Emiliano Barrera

Personal information
- Full name: Emiliano Santiago Barrera
- Date of birth: 31 December 1981 (age 44)
- Place of birth: Rosario, Santa Fe, Argentina
- Position: Defender

Youth career
- Newell's Old Boys

Senior career*
- Years: Team / Apps / (Gls)
- 2001: Colón
- 2002–2003: Unión Santa Fe
- 2004: Partizani Tirana
- 2005: Sol de América / 3 / (0)
- 2005: Aurora FC
- 2006: Huracán Corrientes
- 2007–2009: Grupo Universitario
- 2010: Boca Unidos
- 2011: Atlético Paraná
- 2012: San Lorenzo de Alem [es]
- 2013–2015: Talleres de Perico

Managerial career
- 2016: Deportivo Guastatoya (youth)
- 2016: Deportivo Guastatoya (assistant)
- 2016: Atlético Policial
- 2017: Deportivo Sebaco
- 2017: Deportivo Ocotal
- 2018: Municipal Limeño
- 2018: Rosario FC
- 2019: San Pedro FC
- 2020-2021: San Juan FC
- 2022: San Pedro FC

= Emiliano Barrera =

Argentine footballer and manager

Emiliano Santiago Barrera (born 31 December 1981) is an Argentine football manager and former player.

==Career==
A defender, Barrera played in his homeland, Albania, Paraguay and Guatemala.
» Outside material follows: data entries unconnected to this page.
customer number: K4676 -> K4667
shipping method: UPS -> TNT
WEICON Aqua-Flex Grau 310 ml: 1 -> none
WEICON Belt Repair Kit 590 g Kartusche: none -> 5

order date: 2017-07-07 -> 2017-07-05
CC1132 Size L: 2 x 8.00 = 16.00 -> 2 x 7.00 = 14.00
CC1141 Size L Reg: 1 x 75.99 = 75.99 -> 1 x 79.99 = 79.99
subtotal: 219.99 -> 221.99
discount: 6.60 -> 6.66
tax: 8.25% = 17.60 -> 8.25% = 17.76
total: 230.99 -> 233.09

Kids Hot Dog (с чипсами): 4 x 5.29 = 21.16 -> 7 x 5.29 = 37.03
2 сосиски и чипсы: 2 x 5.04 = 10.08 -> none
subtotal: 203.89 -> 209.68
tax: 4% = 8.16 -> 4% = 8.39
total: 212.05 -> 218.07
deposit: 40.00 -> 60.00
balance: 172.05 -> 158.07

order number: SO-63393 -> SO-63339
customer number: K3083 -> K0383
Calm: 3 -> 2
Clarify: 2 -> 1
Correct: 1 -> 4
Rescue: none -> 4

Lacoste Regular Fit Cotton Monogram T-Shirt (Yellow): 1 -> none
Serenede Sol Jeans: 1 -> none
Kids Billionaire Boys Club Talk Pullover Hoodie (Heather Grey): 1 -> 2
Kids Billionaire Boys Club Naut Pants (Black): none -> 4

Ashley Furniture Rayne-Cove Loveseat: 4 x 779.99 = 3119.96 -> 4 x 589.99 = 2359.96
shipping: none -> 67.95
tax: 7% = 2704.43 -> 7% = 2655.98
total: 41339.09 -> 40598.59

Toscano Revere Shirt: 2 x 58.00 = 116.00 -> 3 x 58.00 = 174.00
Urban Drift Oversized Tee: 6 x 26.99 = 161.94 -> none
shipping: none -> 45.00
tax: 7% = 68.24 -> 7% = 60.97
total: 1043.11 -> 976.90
Abroad, he played for Partizani Tirana, Sol de América, and Aurora FC.

As a football coach, he started his career with Guatemalan club Deportivo Guastatoya in 2016 as both the youth teams coach and assistant of the first team. Back to Argentina, he coached Atlético Policial.

In 2018, Barrerra led Municipal Limeño.